Celtic 3–0 A.C. Milan
- Event: CNE Cup of Champions
| Celtic | A.C. Milan |
| Scotland | Italy |
| 2 | 0 |
- Date: 3 June 1968
- Venue: Canadian National Exhibition Stadium, Toronto
- Referee: G. Deinst
- Attendance: 31,121

= CNE Cup of Champions =

The CNE Cup of Champions was a one-off match played in June 1968 between Celtic and Milan.
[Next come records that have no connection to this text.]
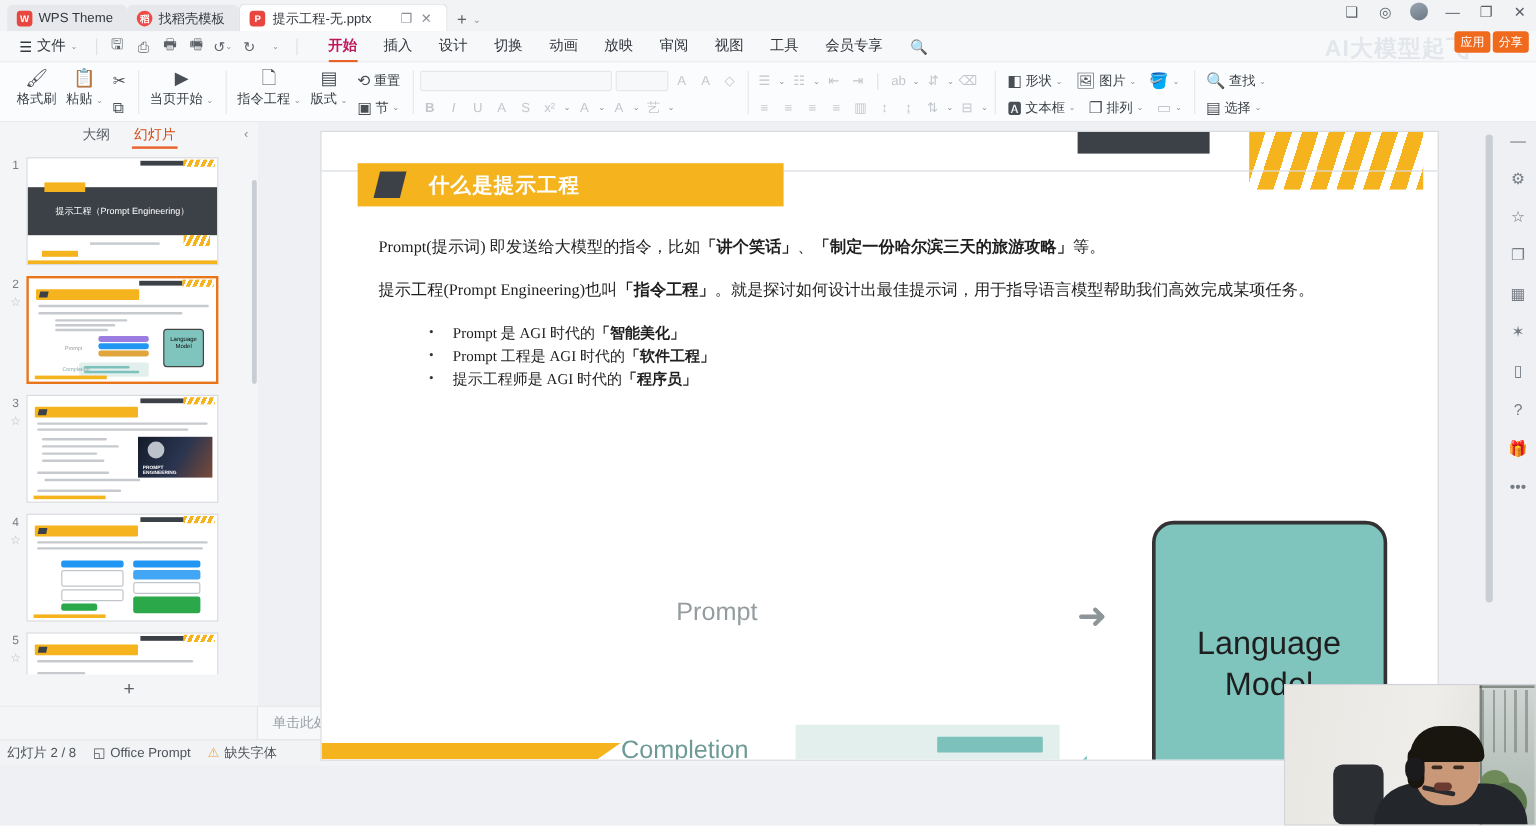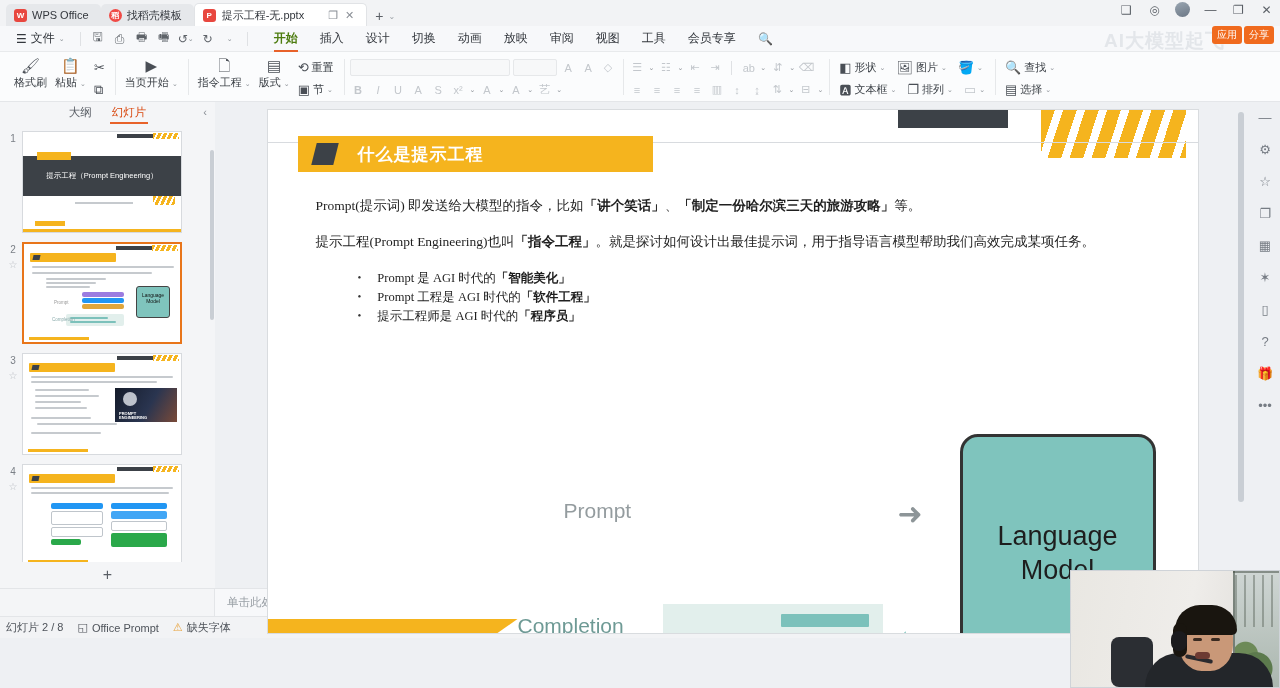--- a/index.html
+++ b/index.html
@@ -54,21 +54,21 @@
     height: 26px; background: #f7f8fa; display: flex; align-items: center;
     padding-left: 8px; gap: 2px; border-bottom: 1px solid #e8eaec; position: relative;
   }
   .file-btn { display:flex; align-items:center; gap:4px; font-size:12px; color:#33373d; padding: 2px 8px;}
   .qa-sep { width: 1px; height: 14px; background: #dfe1e4; margin: 0 5px;}
   .qa-ico { width: 20px; height: 18px; display: flex; align-items: center; justify-content: center; color: #5d6268; font-size: 12px;}
   .menu-items { display: flex; gap: 0px; margin-left: 8px;}
   .menu-item {
     font-size: 12px; color: #33373d; padding: 3px 11px 4px 11px; position: relative; white-space: nowrap;
   }
-  .menu-item.active { color: #4d7c0f; font-weight: bold;}
+  .menu-item.active { color: #be185d; font-weight: bold;}
   .menu-item.active::after {
     content: ""; position: absolute; left: 11px; right: 11px; bottom: -1px; height: 2px; background: #e8622a;
   }
   .menu-search { margin-left: 10px; color: #5d6268; font-size: 12px;}
   .watermark {
     position: absolute; right: 55px; top: 2px; font-size: 19px; color: #e3e6ea;
     font-weight: bold; letter-spacing: 1px; pointer-events: none; white-space: nowrap;
   }
 
   
@@ -113,21 +113,21 @@
   .sp-tab { padding: 2px 2px 3px 2px; position: relative;}
   .sp-tab.active { color: #d9480f;}
   .sp-tab.active::after { content:""; position:absolute; left:0; right:0; bottom:-1px; height:2px; background:#e8622a;}
   .sp-collapse { position: absolute; right: 8px; top: 4px; font-size: 11px; color:#8a8f96;}
   .sp-list { flex: 1; overflow: hidden; padding-top: 4px; position: relative;}
   .thumb-row { display: flex; align-items: flex-start; padding: 3px 8px 6px 6px; gap: 2px;}
   .thumb-meta { width: 14px; display: flex; flex-direction: column; align-items: center; gap: 4px; padding-top: 2px;}
   .thumb-num { font-size: 10px; color: #7a7f86;}
   .thumb-star { font-size: 10px; color: #b8bcc2;}
   .thumb {
-    width: 160px; height: 102px; background: #fff; border: 1px solid #d7dade; position: relative; overflow: hidden;
+    width: 160px; height: 90px; background: #fff; border: 1px solid #d7dade; position: relative; overflow: hidden;
   }
   .thumb.sel { border: 2px solid #e8751a; }
   .sp-add { height: 26px; display: flex; align-items: center; justify-content: center; font-size: 16px; color: #5a5f66;}
   .sp-scroll { position:absolute; right:1px; top:26px; width:4px; height:170px; background:#c9ced4; border-radius:2px;}
   .m-dark { position:absolute; right:28px; top:2px; width:36px; height:4px; background:#3c4147;}
   .m-stripes { position:absolute; right:2px; top:1px; width:26px; height:6px;
     background: repeating-linear-gradient(115deg, #f5b41e 0 3px, #fff 3px 5px);}
   .m-title { position:absolute; left:6px; top:9px; width:86px; height:9px; background:#f5b41e; border-radius:1px;}
   .m-title .blk { position:absolute; left:3px; top:2px; width:7px; height:5px; background:#3c4147; transform: skewX(-12deg);}
   .m-line { position:absolute; background:#c6cace; height:2px; border-radius:1px;}
@@ -239,21 +239,21 @@
     background:#6d3a32; border-radius: 4px;}
 </style>
 </head>
 <body>
 
 <div id="app">
 
   <div class="titlebar">
     <div class="apptab plain">
       <span class="tab-ico wps">W</span>
-      <span class="tab-label">WPS Office</span>
+      <span class="tab-label">WPS Theme</span>
     </div>
     <div class="apptab plain">
       <span class="tab-ico tpl">稻</span>
       <span class="tab-label">找稻壳模板</span>
     </div>
     <div class="apptab doc">
       <span class="tab-ico ppt">P</span>
       <span class="tab-label">提示工程-无.pptx</span>
       <span class="tab-right">
         <span>❐</span>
The match was played in Toronto, Ontario, Canada, to try to boost the popularity of football in the country.

==Match summary==
The match was played on 1 June 1968, in the Canadian National Exhibition Stadium with a crowd of 31,121 (a record for a football match in Canada at the time), although 20,000 were thought to be Celtic fans who had travelled from across North America.

Even though Celtic were without the injured Tommy Gemmell and the aviophobic Jimmy Johnstone, Celtic were able to adapt to the situation and both teams tried very hard to win the game from the first minute on and the game swung from end to end in a frantic first 45 minutes. Despite no goals being scored in the first half, Celtic scored a goal in the 49th minute. The first goal was scored after a ball was swung into the box and Bobby Lennox slotted past the keeper before he could react. The second goal was even more spectacular after the Celtic keeper threw the ball to winger John Hughes, the burly winger then started a rampaging run 60 yards across the field shoving aside the Italian defenders before passing the ball into the box for Charlie Gallagher who scored the goal that finished the game off.